CDC Source

Applies to: SQL Server SSIS Integration Runtime in Azure Data Factory

Important

CDC Flow Components, including CDC Control Task, CDC Source and CDC Splitter, are deprecated. Details refer to the announcement.

The CDC source reads a range of change data from SQL Server change tables and delivers the changes downstream to other SSIS components.

The range of change data read by the CDC source is called the CDC Processing Range and is determine by the CDC Control task that is executed before the current data flow starts. The CDC Processing Range is derived from the value of a package variable that maintains the state of the CDC processing for a group of tables.

The CDC source extracts data from a SQL Server database by using a database table, a view, or an SQL statement.

The CDC source uses the following configurations:

  • A SQL Server ADO.NET connection manager to access the SQL Server CDC database. For more information about configuring the CDC source connection, see CDC Source Editor (Connection Manager Page).

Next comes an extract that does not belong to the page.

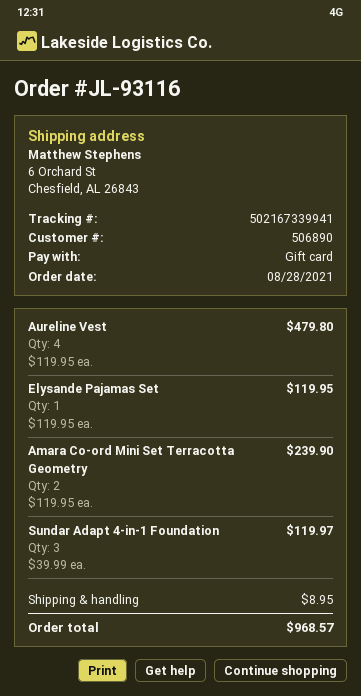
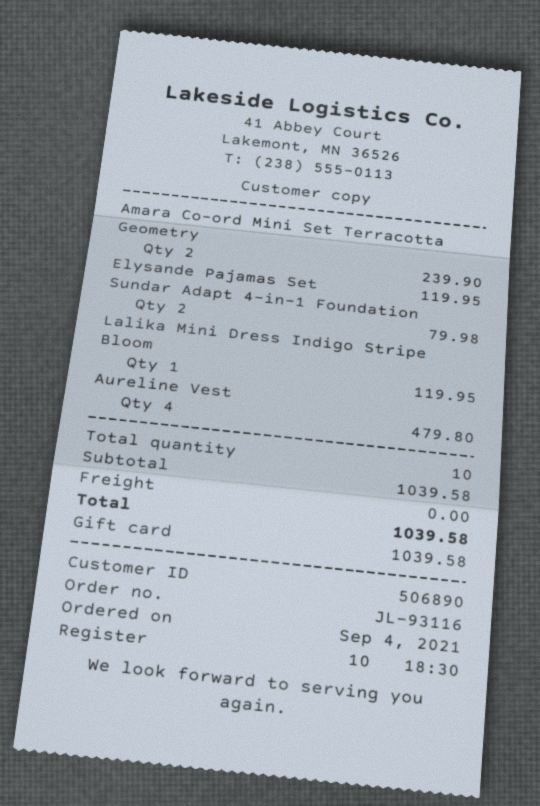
order date: 2021-08-28 -> 2021-09-04
Sundar Adapt 4-in-1 Foundation: 3 for 119.97 -> 2 for 79.98
Lalika Mini Dress Indigo Stripe Bloom: none -> 1 for 119.95
shipping: 8.95 -> 0.00
total: 968.57 -> 1039.58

  • A table enabled for CDC.

  • The name of the capture instance of the selected table (if more-than-one exists).

  • The change processing mode.

  • The name of the CDC state package variable based on which the CDC Processing range is determined. The CDC source does not modify that variable.

The data returned by the CDC Source is the same as that returned by the SQL Server CDC functions cdc.fn_cdc_get_all_changes_<capture-instance-name> or cdc.fn_cdc_get_net_changes_<capture-instance-name> (when available). The only optional addition is the column, __$initial_processing that indicates whether the current processing range can overlap with an initial load of the table. For more information about initial processing, see CDC Control Task.

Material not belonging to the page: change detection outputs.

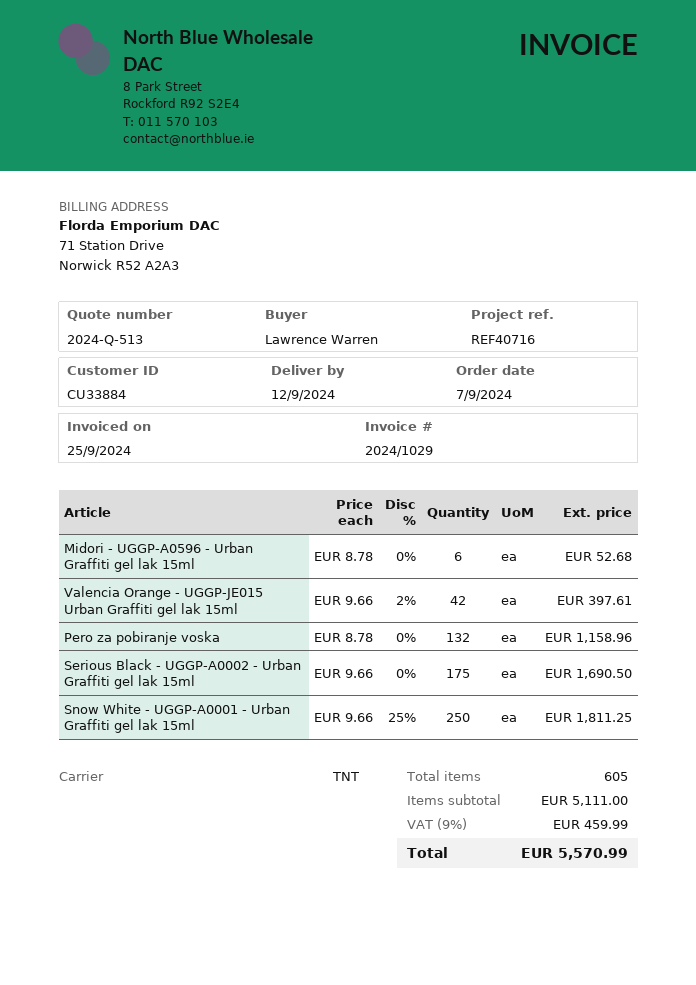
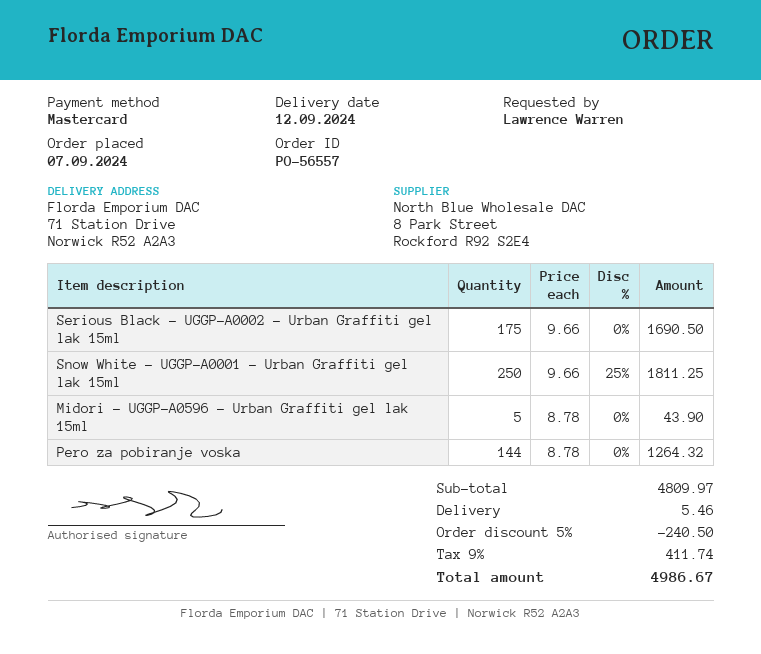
Midori - UGGP-A0596 - Urban Graffiti gel lak 15ml: 6 x 8.78 = 52.68 -> 5 x 8.78 = 43.90
Valencia Orange - UGGP-JE015 Urban Graffiti gel lak 15ml: 42 x 9.66 - 2% = 397.61 -> none
Pero za pobiranje voska: 132 x 8.78 = 1158.96 -> 144 x 8.78 = 1264.32
subtotal: 5111.00 -> 4809.97
discount: none -> 5% = 240.50
shipping: none -> 5.46
tax: 9% = 459.99 -> 9% = 411.74
total: 5570.99 -> 4986.67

The CDC source has one regular output and one error output.

Error Handling

The CDC source has an error output. The component error output includes the following output columns:

  • Error Code: The value is always -1.

  • Error Column: The source column causing the error (for conversion errors).

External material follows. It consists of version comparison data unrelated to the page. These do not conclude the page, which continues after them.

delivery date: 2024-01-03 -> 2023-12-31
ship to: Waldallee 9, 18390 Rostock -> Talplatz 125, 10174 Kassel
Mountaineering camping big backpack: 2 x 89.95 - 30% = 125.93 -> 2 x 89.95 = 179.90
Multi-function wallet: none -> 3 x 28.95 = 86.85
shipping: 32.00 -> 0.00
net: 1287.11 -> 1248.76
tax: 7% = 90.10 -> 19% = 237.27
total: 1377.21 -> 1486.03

  • Error Row Columns: The record data that causes the error.

Depending on the error behavior setting, the CDC source supports returning errors (data conversion, truncation) that occur during the extraction process in the error output.

Data Type Support

The CDC source component for Microsoft supports all SQL Server data types, which are mapped to the correct SSIS data types.

Troubleshooting the CDC Source

The following contains information on troubleshooting the CDC source.

Use this script to isolate problems and reproduce them in SQL Server Management Studio

The CDC source operation is governed by the operation of the CDC Control task executed before invoking the CDC source. The CDC Control task prepares the value of the CDC state package variable to contain the start and end LSNs. It performs function equivalent to the following script:

use <cdc-enabled-database-name>  
               declare @start_lsn binary(10), @end_lsn binary(10)  
               set @start_lsn = sys.fn_cdc_increment_lsn(  
                       convert(binary(10),'0x' + '<value-from-state-cs>', 1))  
               set @end_lsn =   
                       convert(binary(10),'0x' + '<value-from-state-ce>', 1)  
               select * from cdc.fn_cdc_get_net_changes_dbo_Table1(@start_lsn,  
@end_lsn, '<mode>')  

where:

  • <cdc-enabled-database-name> is the name of the SQL Server database containing the change tables.

  • <value-from-state-cs> is the value that appears in the CDC state variable as CS/<value-from-state-cs>/ (CS stands for Current-processing-range-Start).

  • <value-from-state-ce> is the value that appears in the CDC state variable as CE/<value-from-state-cs>/ (CE stands for Current-processing-range-End).

  • <mode> are the CDC processing modes. The processing modes have one of the following values All, All with Old Values, Net, Net with Update Mask, Net with Merge.

This script helps isolate problems by reproducing them in the SQL Server Management Studio, where it is easy to reproduce and identify errors.

SQL Server Error Message

The following message may be returned by SQL Server:

An insufficient number of arguments were supplied for the procedure or function cdc.fn_cdc_get_net_changes_<..>.

This error does not indicate that an argument is missing. It means that the start or end LSN values in the CDC state variable are invalid.

Configuring the CDC Source

You can configure the CDC source programmatically or through the SSIS Designer.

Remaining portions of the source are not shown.